The other characters in the movie regard Domenika with some admiration for her intelligence and insight into other people (well, men). I have no idea where they’re coming from. She never seems particularly brilliant or insightful. She turns the tables on the Russkis, not by outsmarting them, but through her sheer capacity to withstand physical pain. She’s brutally tortured, again and again she’s tortured, and she’s able to withstand it. This enables her to persuade them that she’s on the up-and-up. She suffers, and because of her suffering, she’s redeemed, sort of.
It made for a movie that I found actively unpleasant to watch. I’m not opposed to violent imagery in films, and I’m not opposed to torture scenes per se, though I don’t much like them. But sometimes they can work effectively in advancing the story. But this is a movie about a young woman who is just battered, again and again, and wins by taking it. Maybe that happens, and, my gosh, I suppose a ballerina would have an amazing capacity for pain, but there is a point at which movies need to, you know, entertain, at least at some level. By the end, I managed a grudging admiration for Lawrence’s performance; there’s never been any doubt about her skill as an actress. But I found the movie profoundly dispiriting.
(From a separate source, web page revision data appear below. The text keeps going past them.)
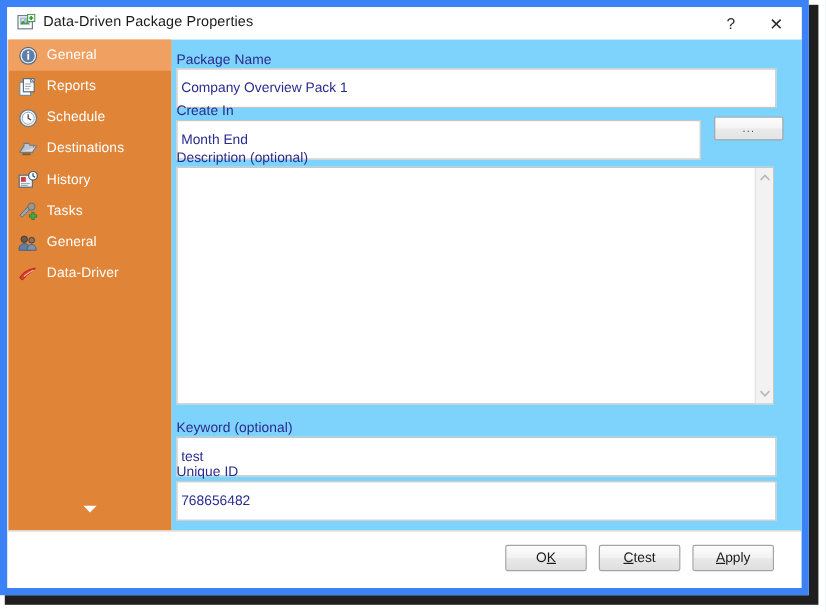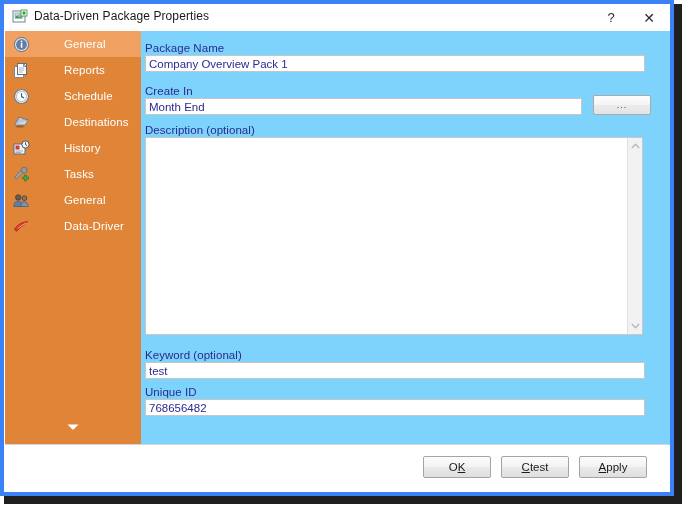--- a/index.html
+++ b/index.html
@@ -23,7 +23,7 @@
     width: 674px;
     height: 496px;
     background: #ffffff;
-    border: 4px solid #3b82f6;
+    border: 6px solid #3b82f6;
     box-sizing: border-box;
     box-shadow: 6px 6px 0 2px rgba(0,0,0,0.88);
   }

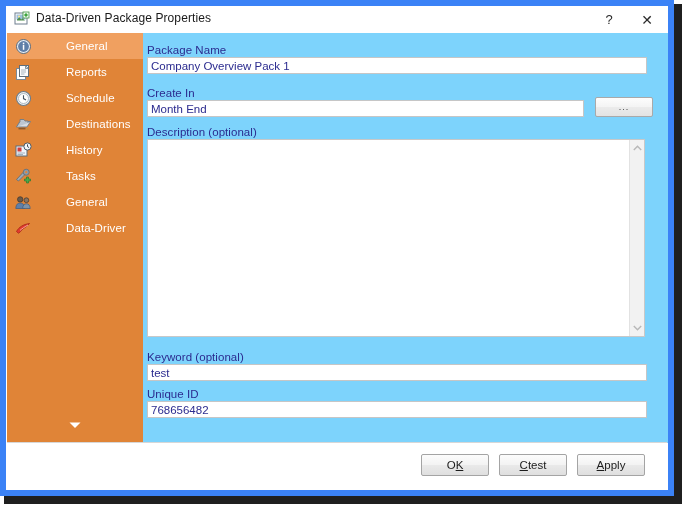--- a/index.html
+++ b/index.html
@@ -84,7 +84,6 @@
     box-sizing: border-box;
     cursor: default;
     user-select: none;
-    gap: 27px;
   }
   .nav-item.selected {
     background: #f0a060;

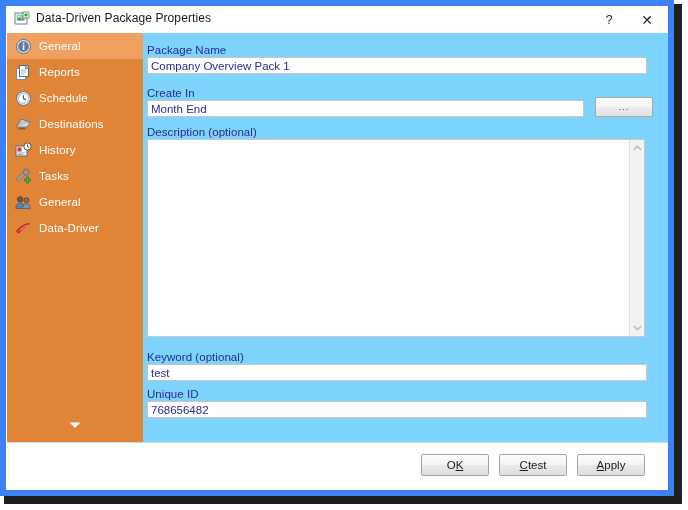--- a/index.html
+++ b/index.html
@@ -141,7 +141,7 @@
     color: #2b2b8f;
     padding: 0 3px;
     outline: none;
-    height: 17px;
+    height: 33px;
     line-height: 15px;
   }
 

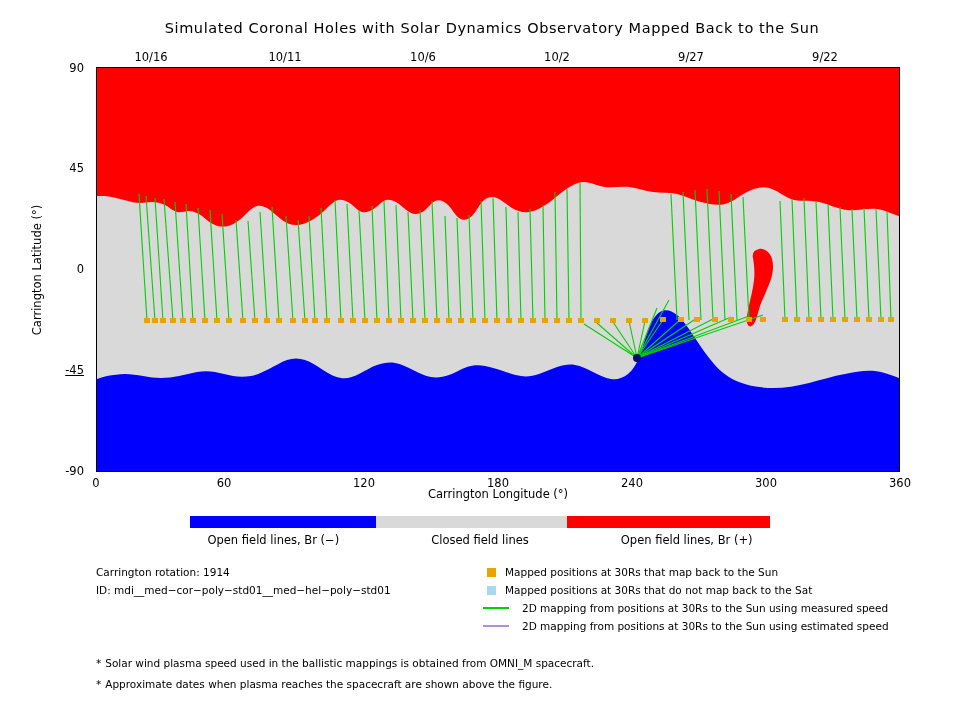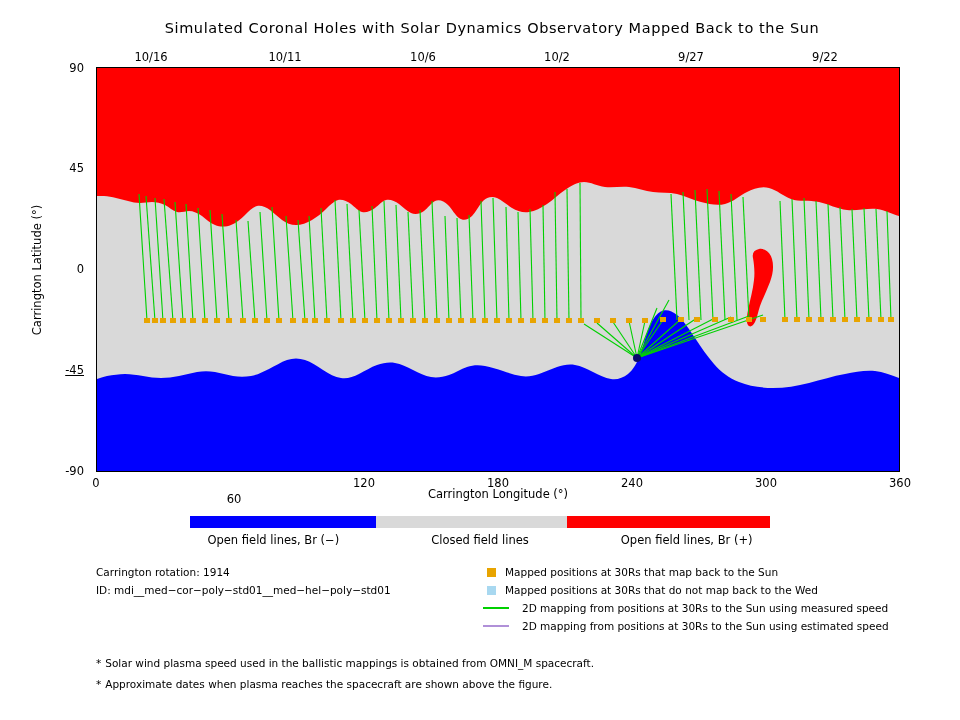--- a/index.html
+++ b/index.html
@@ -182,7 +182,7 @@
   <div class="abs tick-label tick-y" style="left:44px; top:464px;">-90</div>
 
   <div class="abs tick-label tick-x" style="left:66px; top:476px;">0</div>
-  <div class="abs tick-label tick-x" style="left:204px; top:476px;margin-top:16px;">60</div>
+  <div class="abs tick-label tick-x" style="left:194px; top:476px;">60</div>
   <div class="abs tick-label tick-x" style="left:334px; top:476px;">120</div>
   <div class="abs tick-label tick-x" style="left:468px; top:476px;">180</div>
   <div class="abs tick-label tick-x" style="left:602px; top:476px;">240</div>

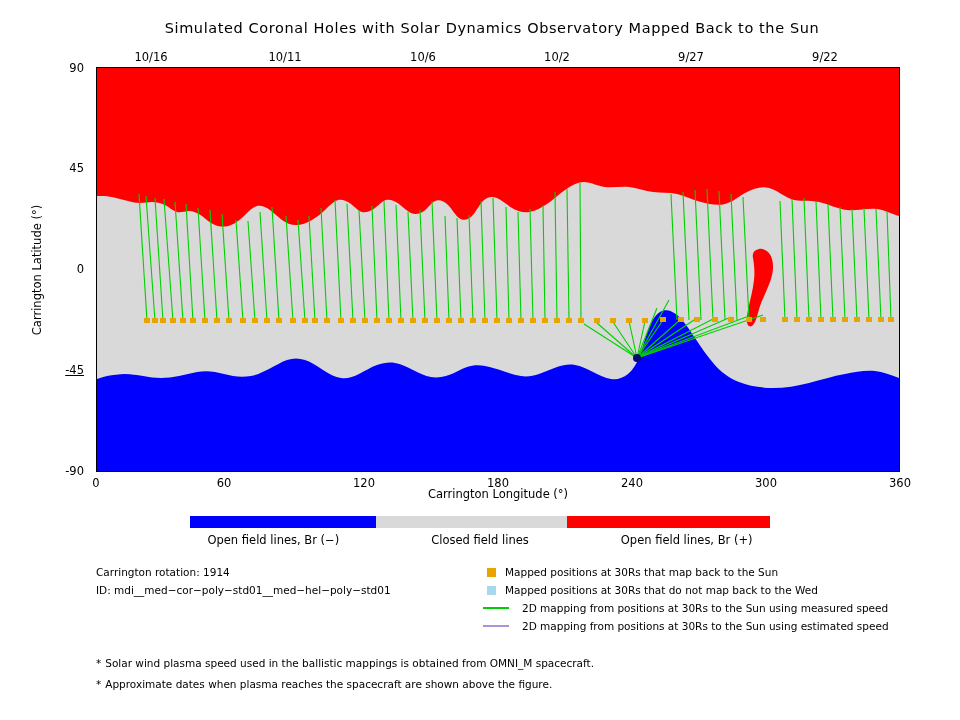--- a/index.html
+++ b/index.html
@@ -474,7 +474,7 @@
     </div>
     <div class="legend-row">
       <span class="legend-swatch" style="background:#a8d8f0;"></span>
-      <span>Mapped positions at 30Rs that do not map back to the Wed</span>
+      <span>Mapped positions at 30Rs that do not map back to the Sat</span>
     </div>
     <div class="legend-row">
       <span class="legend-linebox">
I think I know what they’re trying to do. I think they’re trying to approximate the extraordinary nihilism and violence and misogyny of Putin’s Russia. We Americans want to normalize Putin, want to see him as a legitimate world leader, somewhat unsavory perhaps but someone we need to work with. He’s not. He’s a thug, and his so-called government is a conspiracy of thieves and thugs and kleptocrats, leavened, if at all, by the great Russian talent for stultifying bureaucracy. What this movie leaves out is the absurdity of it all, the despairing surrealism. And so we’re left with a star vehicle movie, featuring a fine performance by its star, but a movie that doesn’t illuminate anything, doesn’t provide new insight into anything, a cold war thriller for a post-cold-war world. It’s a movie about beating up women. I had as unenjoyable a two hours as i have ever spent in a movie theater. Seriously, J-Law, get a new agent.
Did you ever write a review of Mother!? I don’t recall seeing one by you. Interested in your thoughts on it.
I saw it, did not review. I thought it was fascinating. Reminded me a lot of Ibsen’s last play, When We Dead Awaken. The artist\muse relationship, symbiotic but also predatory.